La peinture du Pérugin est toujours paisible et rêveuse, désincarnée invitant à la méditation intériorisée ; elle convenait à son implantation dans la tranquille ville de Pérouse où il était implanté et dont il tirait d’ailleurs son surnom de « Pérugin ». Il est globalement resté loin de Florence, la magnifique et violente ville des Médicis où évoluait son contemporain Botticelli ; le remarquable développement de son œuvre l’a amené à y ouvrir un second atelier, dépendant de celui de Pérouse, mais il n’y demeurait guère. Loin aussi de Rome la prestigieuse cité du pape où travaillait Léonard de Vinci, avec qui il a un peu collaboré aux fresques de la chapelle Sixtine, sans pourtant s’y attarder. Il a ainsi été préservé de leurs passions et ne s’est donc pas trouvé engagé comme ses deux prestigieux contemporains à la vie animée du monde et sa peinture n’en présente pas les émotions, l’enthousiasme que l’on y vit ou le tragique.

 

Saint Jean l’Evangéliste et saint Augustin - 1502-1521

 

Saint Jean (reconnaissable à la bible qu’il désigne et non saint Philippe comme l’annonce par erreur le cartel de l’exposition) a la tête gentiment inclinée, le regard de côté et peut-être un demi-sourire, une petite bouche à l’expression gourmande et de bien jolis cheveux bouclés. Soj visage est celui d’une jeune fille. Il ne semble pas vraiment convaincu de l’importance de sa bible. Il est fort élégant. Quant à saint Augustin, très bien vêtu lui aussi et porteur d’une crosse d’évêque magnifiquement sculptée, son visage pensif ne reflète pas les conflits difficiles et passionnés qu’il a traversés durant son ministère en Algérie.

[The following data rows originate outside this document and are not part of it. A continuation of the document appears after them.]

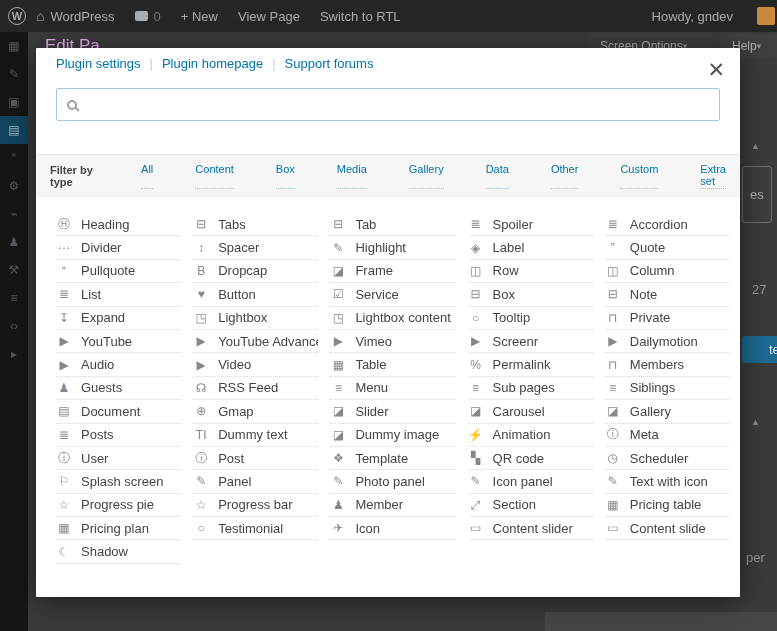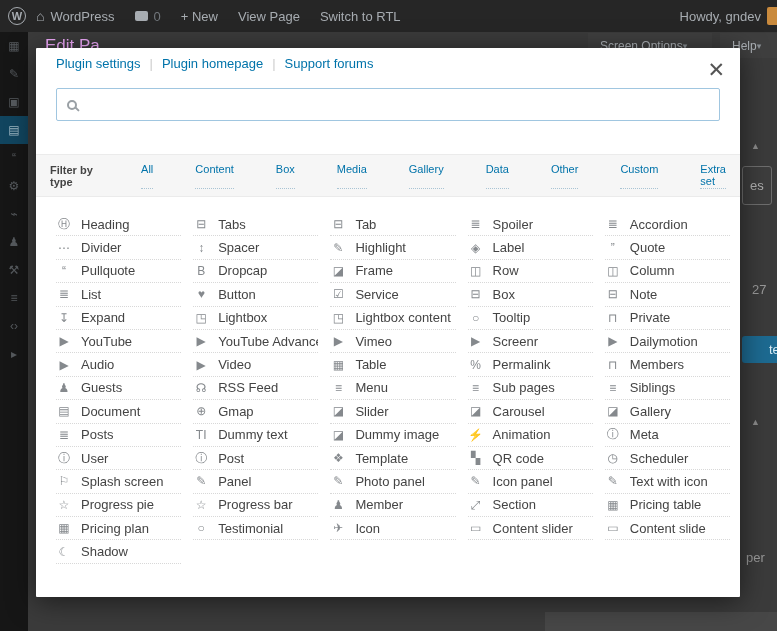--- a/index.html
+++ b/index.html
@@ -16,7 +16,7 @@
   .home-glyph { font-size:14px; }
   .bubble { width:13px; height:10px; background:#a7acb1; border-radius:2px; display:inline-block; }
   .muted { color:#72777c; }
-  .ab-right { margin-left:auto; display:flex; align-items:center; gap:6px; padding-right:0; }
+  .ab-right { margin-left:auto; display:flex; align-items:center; gap:24px; padding-right:10px; }
   .avatar { width:18px; height:18px; background:#c98a3d; border-radius:2px; margin-right:-8px; }
 
   .sidebar { position:absolute; left:0; top:32px; width:28px; height:599px; background:#161616; z-index:1; }

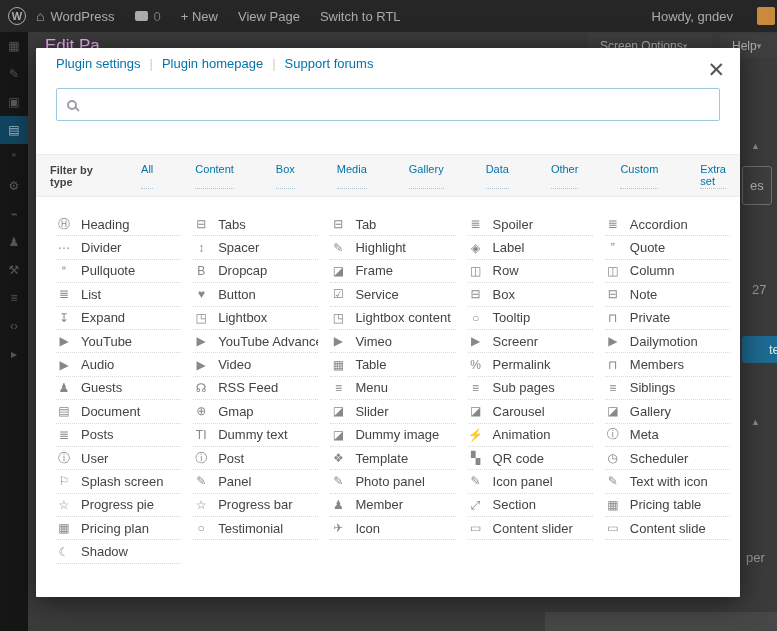--- a/index.html
+++ b/index.html
@@ -38,7 +38,7 @@
   .frag { position:absolute; z-index:1; color:#999; font-size:13px; }
   .frag-tri { color:#8a8a8a; font-size:9px; }
   .frag-es { border:1px solid #6e6e6e; background:#3d3d3d; color:#b0b0b0; border-radius:3px;
-    padding:11px 7px; }
+    padding:20px 7px; }
   .frag-update { background:#1d6a91; color:#d7ebf5; border-radius:3px; padding:6px 27px;
     font-size:13px; }
   .bg-block-br { position:absolute; left:545px; top:612px; width:232px; height:19px;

Sainte Marie Madeleine - 1500-1502

 

Traditionnellement la Madeleine est représentée en pénitente éplorée, dont les seins nus rappelent la vie débauchée, contemplant un crâne en signe de la vie qui passe, et tenant un flacon du parfum qu’elle a répandu sur les pieds du Christ. Ce portrait ne montre rien de tout cela ; le visage est calme et les yeux n’expriment ni tristesse ni repentance. La Madeleine du Pérugin n’et peut-être qu’une jolie fille rêvant à un mari ?

On comprend que des critiques exigeants aient reproché au Pérugin une certaine fadeur dans sa peintur et une absence d’émotion vraie. Mais c’est justement cette désincarnation même qui place le visiteur dans une atmopshère apaisée et suscitant la méditation.

a

              Botticelli, Vénus et Mars - 1483                      Léonard de Vinci, La dame à l’hermine, 1485

 

 

Voici à titre de comparaison les femmes qu’à la même époque peignaient Botticelli à Florence et Léonard de Vinci à Rome. Les regards sont chargés de sens, la personnalité est forte, ce sont véritablement des femmes vivant leur siècle avec l’intensité nouvelle apportée par la Renaissance.

Mais le Pérugin dont l’énorme succès ne se démentait pas, répondait aux critiques qu’il peignait ce que les gens aimaient voir. Et l’exposition du musée Jacquemart-André qui est si agréable à visiter et dont l’effet est apaisant et heureux, en est une bon exemple.